I have fraps up, and it has the FPS counter at the top, right? so while i'm playin without recording, its hovering around 130, sometimes 200. but when I start recording, the counter goes down to 10 and the resulting video is even worse! what's wrong?
I've got a question as well. I record my games in 720 and 1080p based on the kind of performance I'm getting from my game. Ideally, for a shooter especially, I need my frames 60 or higher, but every time I set fraps' FPS to 60 while recording, the playback is very laggy and just about impossible to edit accurately. However, when I set it to 29.97 frames (and possibly 30) and record, I have no problems at all beside for the fact that playing a shooter competitively at 30 frames is just about impossible to do.
i probably can't just get an upgrade to 64, and is there a way to check on the computer what my hard drive speed is? or do i have to fish through the closet to find the box?
i probably can't just get an upgrade to 64, and is there a way to check on the computer what my hard drive speed is? or do i have to fish through the closet to find the box?
If it's newer, it should be about 3GB/s and 7200 RPM.
It can be useful in rare cases where you want to do a slomo section. Having a higher frame rater will make that much smoother.
But in almost any other case 30 fps makes little to no difference from 60 fps indeed.
@OP if you haven't understood it from the posts above yet, lock your Fraps to 30 fps. This can be done in the "Movies" section of Fraps. Just hit the check box for 30 fps at the Video Capturing Settings.
That is true I suppose for 60FPS but 120? That is just not needed. Even in an extreme example.

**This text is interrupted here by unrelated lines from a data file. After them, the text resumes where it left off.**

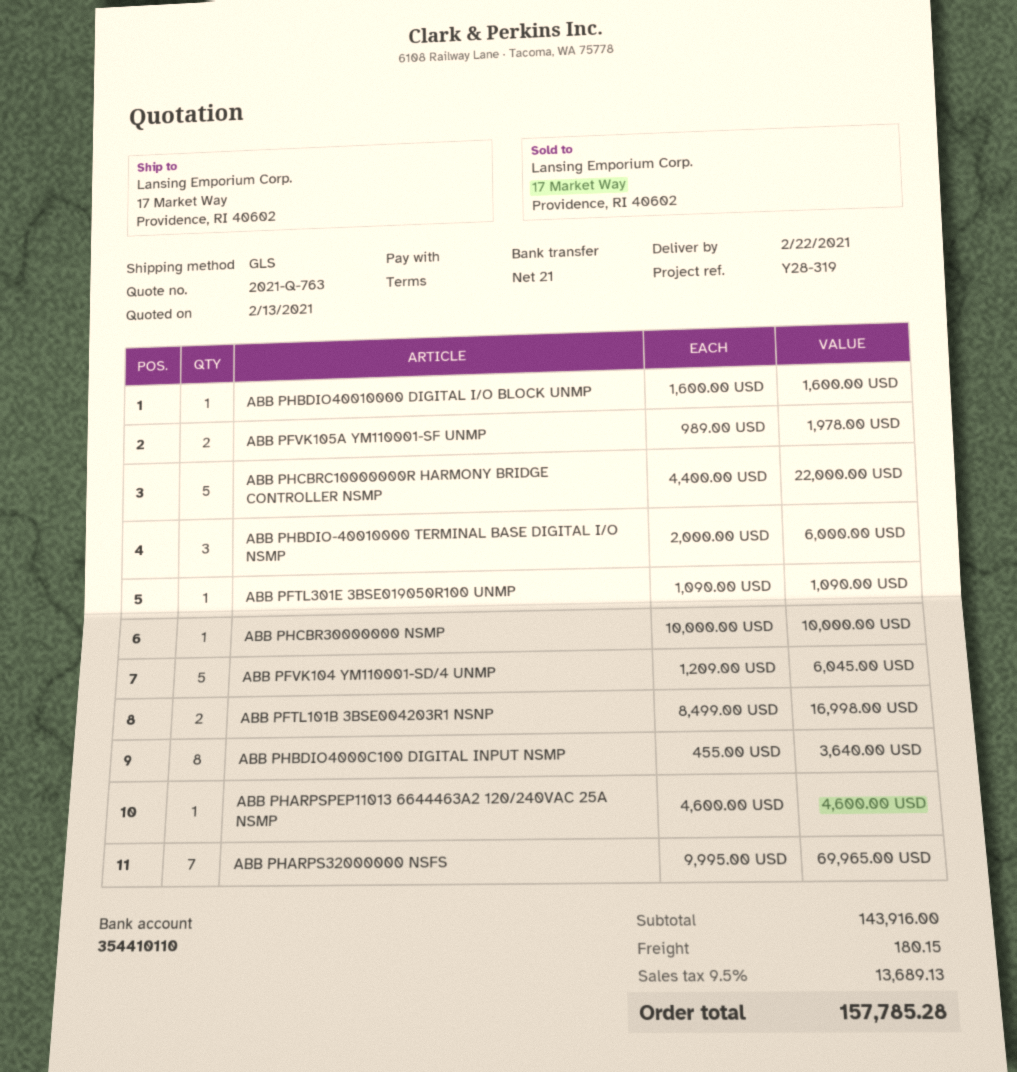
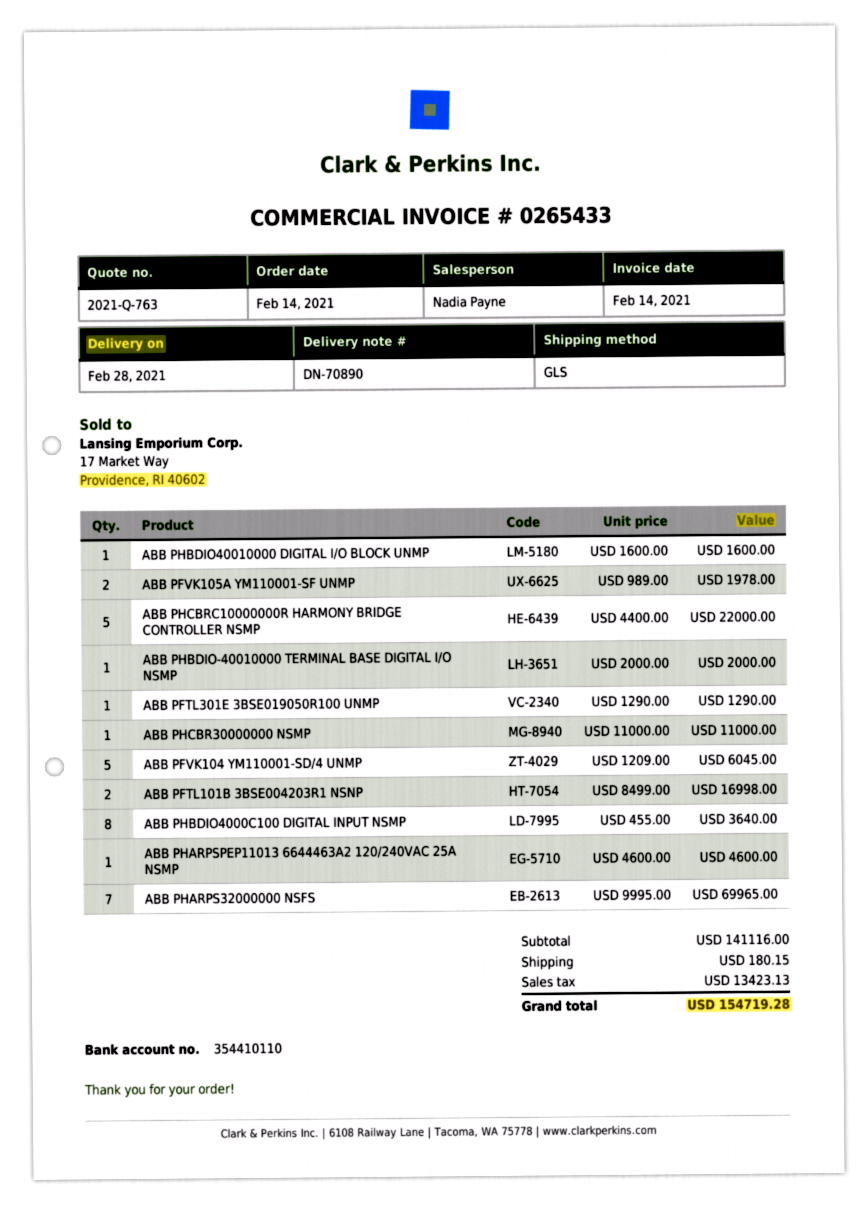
delivery date: 2021-02-22 -> 2021-02-28
ABB PHBDIO-40010000 TERMINAL BASE DIGITAL I/O NSMP: 3 x 2000.00 = 6000.00 -> 1 x 2000.00 = 2000.00
ABB PFTL301E 3BSE019050R100 UNMP: 1 x 1090.00 = 1090.00 -> 1 x 1290.00 = 1290.00
ABB PHCBR30000000 NSMP: 1 x 10000.00 = 10000.00 -> 1 x 11000.00 = 11000.00
subtotal: 143916.00 -> 141116.00
tax: 13689.13 -> 13423.13
total: 157785.28 -> 154719.28

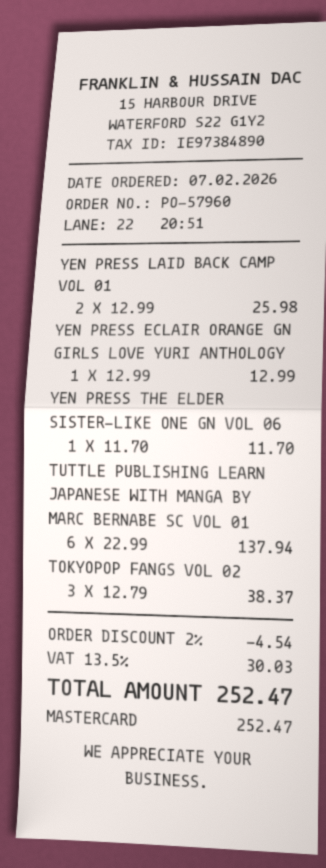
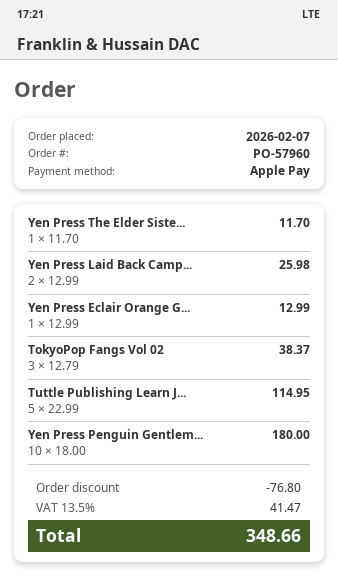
payment method: Mastercard -> Apple Pay
TUTTLE PUBLISHING LEARN JAPANESE WITH MANGA BY MARC BERNABE SC VOL 01: 6 x 22.99 = 137.94 -> 5 x 22.99 = 114.95
Yen Press Penguin Gentlem...: none -> 10 x 18.00 = 180.00
discount: 4.54 -> 76.80
tax: 13.5% = 30.03 -> 13.5% = 41.47
total: 252.47 -> 348.66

As said, cutting down on FPS will reduce lag while recording, the file size and you will not notice a difference on most video-sharing websites. A regular eye will not be able to see ''lag'' at anything more then 25-ish FPS. 30 should be fine.
um its a 2.60 GHz AMD Athlon II X4 620 processor
4.00 GB (3.25 usable) RAM,
32-bit
FRAPS
video capture 120 FPS, Full-size, loop buffer 30 seconds, no lock framerate, stereo win7 sound
That's your processor and RAM.
I'm asking how fast your Hard Drive is.
Anyone know a solution?
If it's newer, it should be about 3GB/s and 7200 RPM.
OP, you cannot capture video at such a high framerate. You never, ever, ever need to record at a higher rate than 30FPS.
This is what I get for taking a day off. z_z
All you are doing recording at 60FPS and 120FPS is putting tons of strain on the system and increasing filesizes for no reason.